By: Pablo Echeverria | Updated: 2022-05-20 | Comments | Related: > Full Text Search
Problem
As a follow up to "SQL Server vs Oracle: Data Loading", we want to perform sentiment analysis, but before doing that it's important to understand the data: common words, misspellings, stemming (root and derivatives of a word), etc. How is this performed in SQL Server, in Oracle, and what are the differences?
Solution
SQL Server Full Text Search and Oracle Text allows you to perform fast text lookup and fuzzy string matching in any character-type column without scanning the whole table on unstructured and semi-structured information, be it speech, documents, XML, bioinformatics, chemical or multimedia. You can query a BLOB data type where LIKE cannot be used, query suffixes where a LIKE performs a full table scan, and you can query over a linked server or database link. It allows you to specify the language you want (if supported) unlike the SOUNDEX and DIFFERENCE functions only supported in English, and it will handle appropriately languages that read from right to left and compound words.
Once created, it will allow you to perform the following types of searches:
- Search one or more words or phrases, a prefix, or a suffix. When the prefix is a phrase, each token is considered.
- Search inflectional forms of a word: "drive" will find "drives", "drove", "driving", "driven", etc. depending on the language specified both at the index creation time and at the query execution time.

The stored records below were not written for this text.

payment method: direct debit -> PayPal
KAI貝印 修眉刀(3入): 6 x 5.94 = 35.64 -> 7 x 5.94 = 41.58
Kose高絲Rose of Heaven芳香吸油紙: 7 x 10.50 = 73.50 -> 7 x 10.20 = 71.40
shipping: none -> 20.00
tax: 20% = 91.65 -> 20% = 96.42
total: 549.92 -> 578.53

- Search synonyms of a word: "car" will find "truck", but this is maintained manually, you can add your own custom business synonyms.
- Search one or more words or phrases close to other words or phrases, indicating the maximum number of non-search terms that separate the first and last search terms, and if the words must appear in order.

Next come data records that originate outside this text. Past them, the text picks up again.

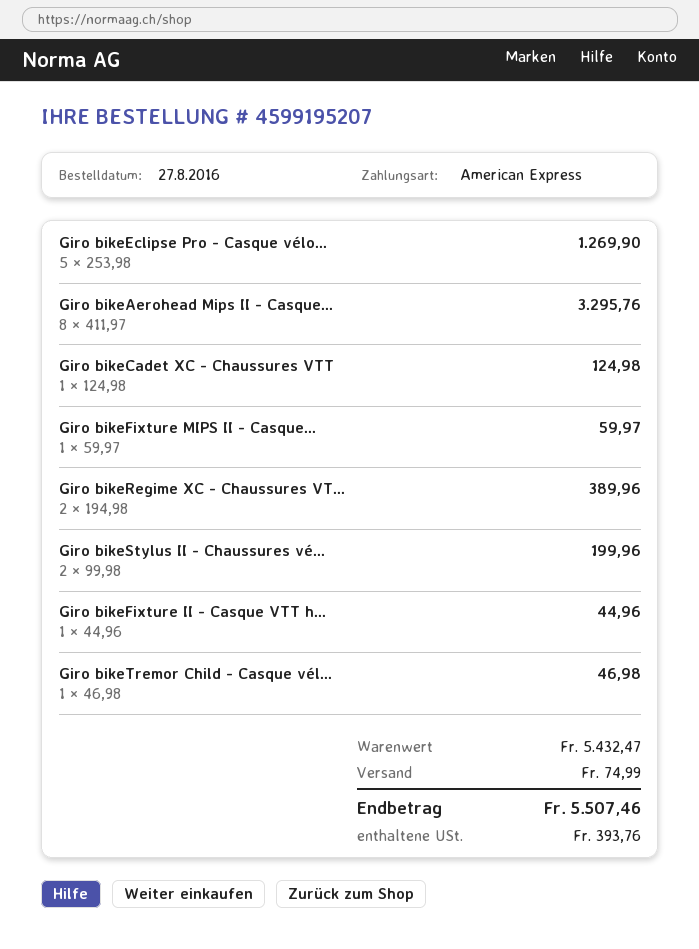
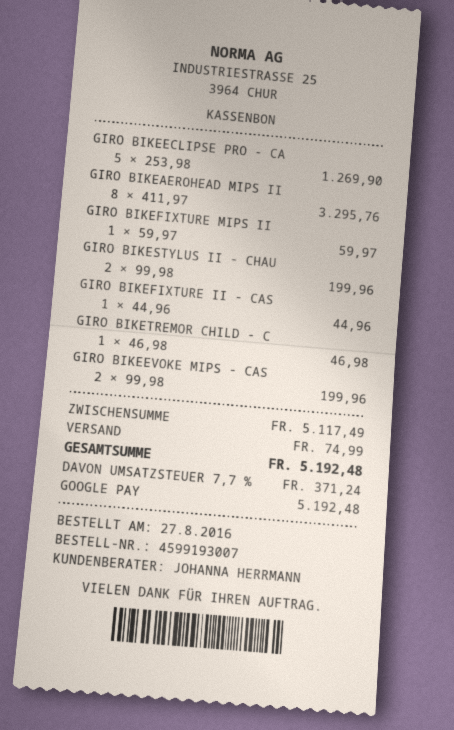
order number: 4599195207 -> 4599193007
payment method: American Express -> Google Pay
Giro bikeCadet XC - Chaussures VTT: 1 x 124.98 = 124.98 -> none
Giro bikeRegime XC - Chaussures VT...: 2 x 194.98 = 389.96 -> none
GIRO BIKEEVOKE MIPS - CAS: none -> 2 x 99.98 = 199.96
subtotal: 5432.47 -> 5117.49
tax: 393.76 -> 371.24
total: 5507.46 -> 5192.48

- Rank results, with specifying different weights for words or phrases.
- Search within the properties of a document.
- Statistical semantic (since a word can have multiple meanings or it changes within the context), but only single words are indexed, not multi-word phrases (N-grams), and inflectional forms and synonyms are indexed separately.
- To know what the output of a full text query will be without executing it.
Here are several considerations when creating a full text and/or semantic search index:
- This is a feature you choose to be installed separately from the database/engine.
- You need to account for enough memory when it is crawling the content and when executing a full text query.
- If you need to search multiple conditions, combining them in a single full text query outperforms multiple statements due to it uses special reverse index properties. You can use AND, OR and NOT within the same full text search predicate and combine different full text operators. For best performance, instead of including multiple words with OR, use the thesaurus specifying them as synonyms.
- Noise words are removed, but you can adjust them in the default stoplist or create your own stoplist and specify it when indexing and querying.
- You can adjust synonyms and replacements in the thesaurus file for the language used.
- For tables with high modify rates it is recommended to schedule manual updates instead of automatic.
- It suffers from parameter sniffing, and parameter sniffing solutions also apply with full text queries.
- If you need to handle multiple languages, don't mix them in the same column, or store the content as XML, HTML or a binary type which allow you to specify the language in different parts of the content.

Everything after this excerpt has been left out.